Mechanic Theater's role appears likely to change

City property was sold to developer considering renovations, replacement

February 05, 2005|By Jill Rosen and Lorraine Mirabella | Jill Rosen and Lorraine Mirabella,SUN STAFF

The Morris A. Mechanic Theatre, once the keystone of downtown redevelopment efforts, has been sold to a parking facilities developer and faces an uncertain future that ranges from conversion to a movie theater to becoming rubble.

One West Baltimore Street Associates, headed by Arrow Parking co-owners Benjamin and Melvin Greenwald, purchased the 38-year-old blocky edifice at Charles and Baltimore streets for $6 million last month from the estate of Morris A. Mechanic. The theater complex, which had stopped staging productions in summer, had been on the market since December.

The new owners are considering a gamut of possibilities for the site - everything from a first-run movie theater to a smaller-scale theatrical venue to tearing down the structure and starting from scratch.

"All options are open," Benjamin Greenwald said. "We like the piece of real estate and where it's situated. It's an exciting challenge, and an opportunity to take those vacant areas and find some good applications, which will enhance the city."

Dwarfed and outmoded by the freshly refurbished Hippodrome Theatre just a few blocks west, the 1,614-seat Mechanic closed in July when its contract with Clear Channel Entertainment expired. Clear Channel was concentrating its lineup of Broadway shows at the 2,286-seat Hippodrome, built to accommodate such large touring operations.

However, when it opened on Jan. 16, 1967, as the anchor onto which the city hung its hopes for the fledgling Charles Center renewal zone, the Mechanic was considered a cutting-edge showplace, and its house, designed by John Johansen, a bold demonstration of modern architecture.

The intent of the dramatic package? Bring people back to a sagging city center.

Walter Sondheim, who served on the team that developed both Charles Center and the Inner Harbor, said, at the time, people were deserting downtown and the Mechanic was critical to turning that around.

"It was an important architectural statement in the city," Sondheim said. "This was a key factor in the redevelopment of downtown."

With downtown Baltimore fighting similar battles today, Sondheim hopes the Mechanic has a continuing role to play there, perhaps as a smaller venue to complement the Hippodrome.

"It would be wonderful if we could keep two theaters alive," he said.

At the peak of the Mechanic's popularity in 1984, the theater's subscription base surged to more than 22,000. By the 2002-2003 theater season - the last before the Hippodrome opened - subscribers had dropped to 3,731.

In addition to the theater, the 230,000-square-foot complex at 25 Hopkins Plaza includes a block of street-level shops along Baltimore Street, a vacant food court that opens onto Hopkins Plaza, and an underground parking garage with just over 200 spaces.

Though the parking component was the investment draw for Arrow, which has leased and managed the garage for 20 years, Greenwald said the whole of the Mechanic facility offers the firm a chance to expand in new directions.

"We really have to ... see what the market will bear and what makes sense," Greenwald said.

Terri Harrington, who has been leasing the site for the Mechanic estate for six years and will continue to do so for Arrow, said there is already interest in both the food court and the theater.

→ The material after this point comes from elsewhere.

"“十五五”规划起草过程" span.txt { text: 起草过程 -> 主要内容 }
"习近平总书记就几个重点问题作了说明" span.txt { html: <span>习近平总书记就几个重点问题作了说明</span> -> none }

Harrington, who works for The Shapiro Co., said she has had no trouble leasing the storefronts along Baltimore Street.

Topping the list of possibilities for the theater, she said, are a movie theater or a concert hall.

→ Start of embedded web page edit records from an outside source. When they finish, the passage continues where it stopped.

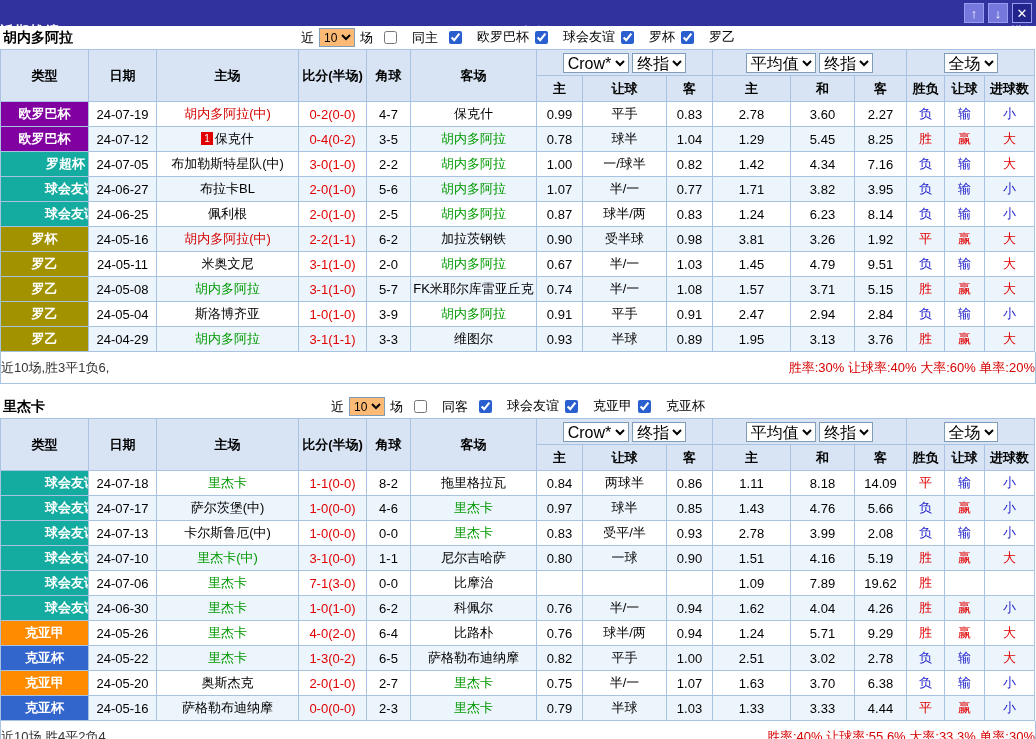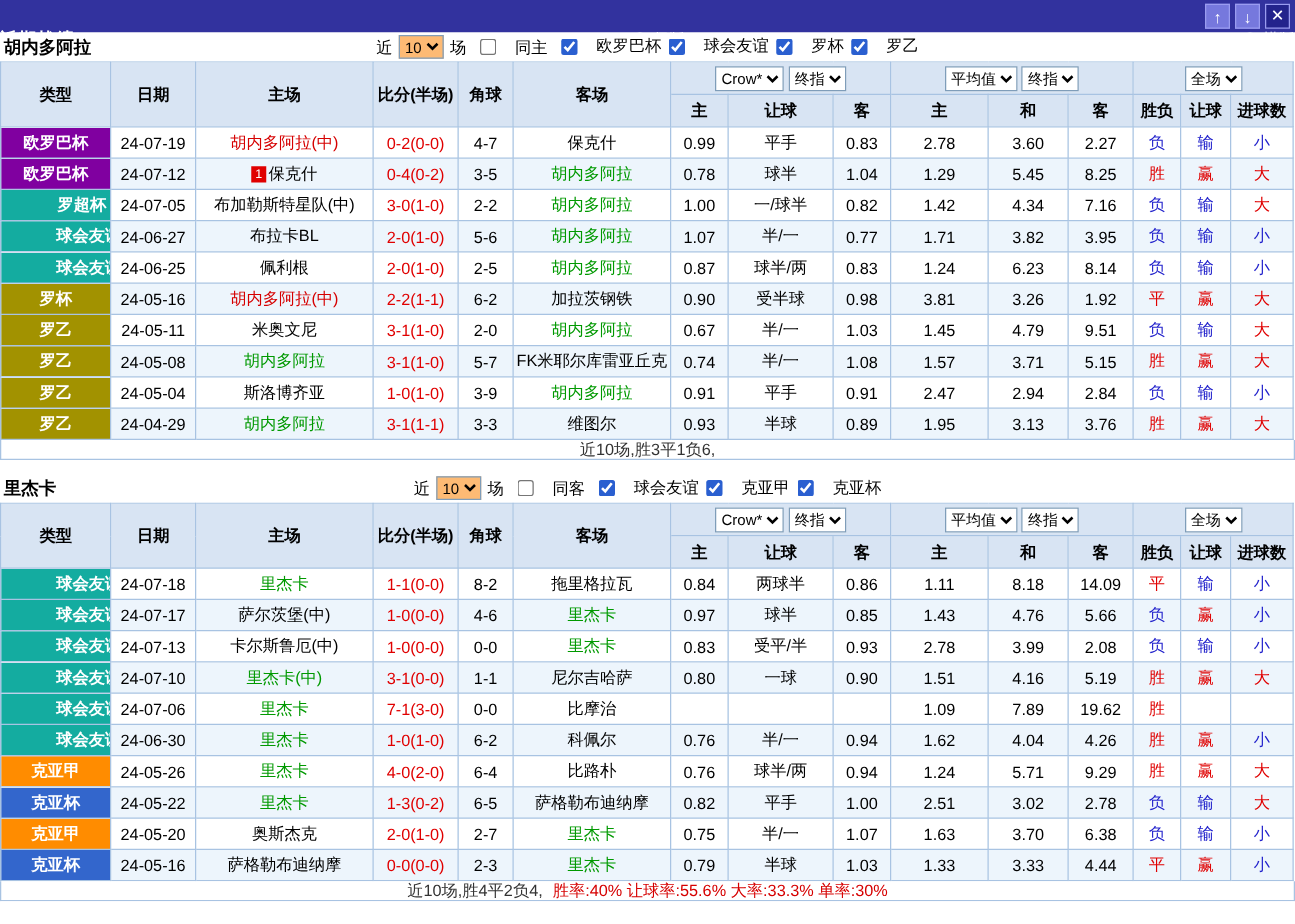"Crow*" .hd-select { font-size: 12px -> 16px }
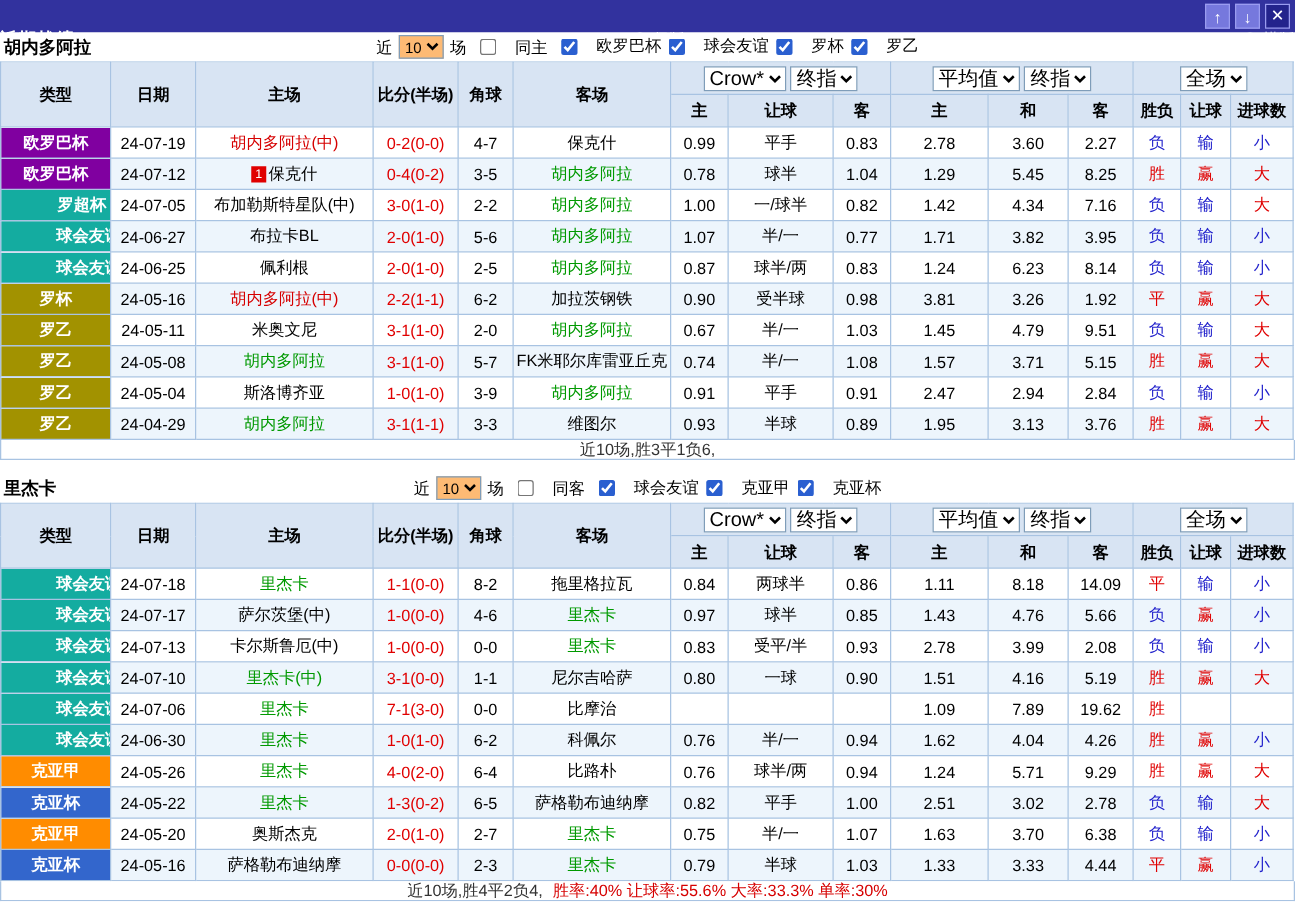"近10场,胜3平1负6," .summary { height: 16px -> 32px; justify-content: center -> space-between }
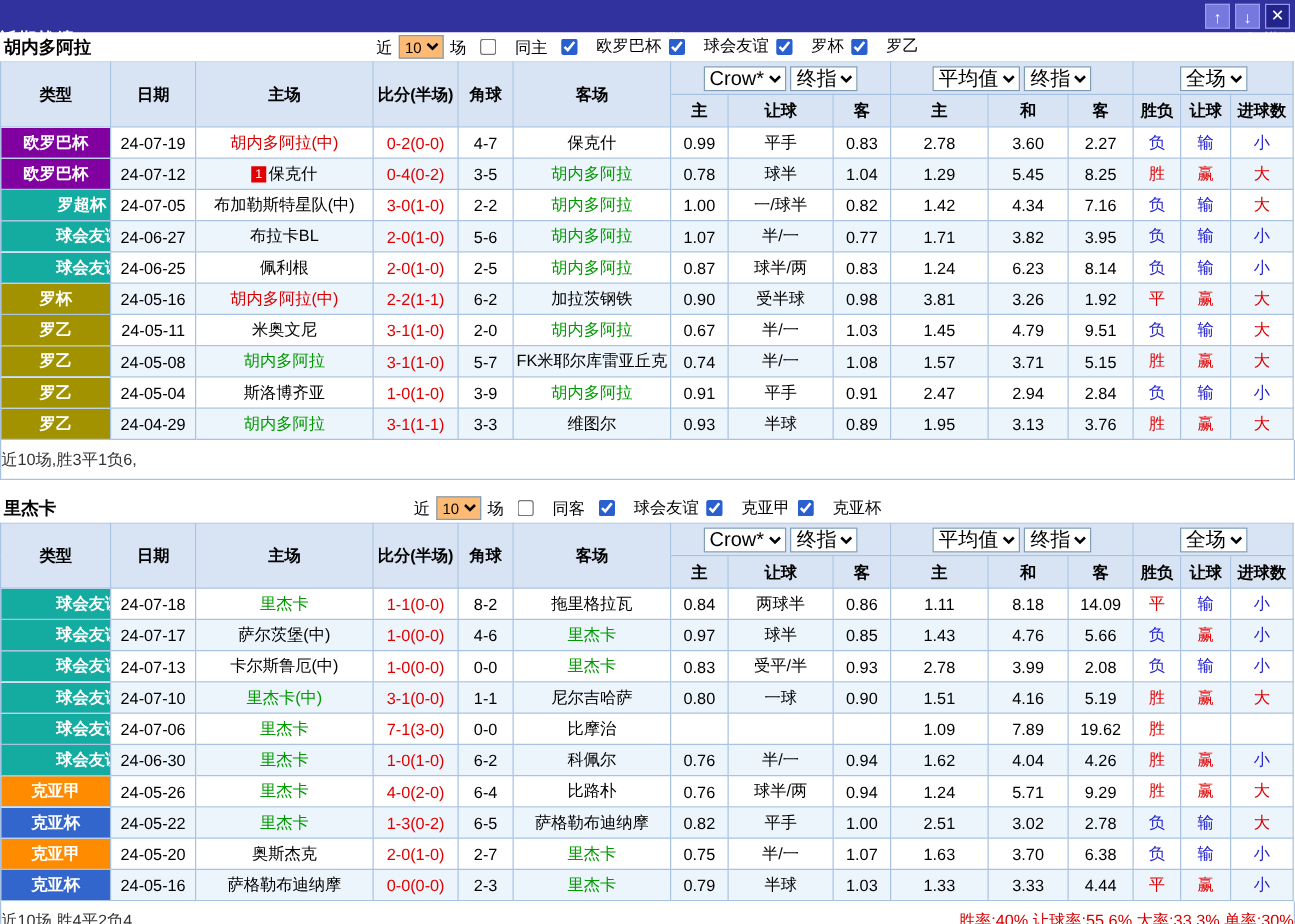"胜率:30% 让球率:40% 大率:60% 单率:20%" span.sum-stats { html: none -> <span>胜率:30% 让球率:40% 大率:60% 单率:20%</span> }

Because of the expense involved in modernizing and maintaining the aging Mechanic, a smaller theatrical player - such as a community or collegiate theater group - would appear to have little chance of making ends meet there. Furthermore, it would be nearly impossible to use the windowless building for a non-entertainment use.

"It's a complicated property," Harrington said.

Some retail development experts doubt the viability of either a movie theater or a concert venue. If the developers of Harbor East, just east of the Inner Harbor, construct a movie theater as planned, it might be difficult for another downtown theater to compete.

"All the other movie theaters downtown are gone," said Thomas H. Maddux IV, president of a Baltimore commercial real estate brokerage firm. "Is it time for another? Maybe. I don't know. It's a very well-located, valuable piece of real estate, but I don't know what it wants to be."

Business and development officials say that design challenges aside, the site has potential.

M.J. "Jay" Brodie, president of the Baltimore Development Corp., would like to see restaurants brought back to the food court and the theater somehow retrofitted into a 700 or 800-seat auditorium for local or regional theater and music groups.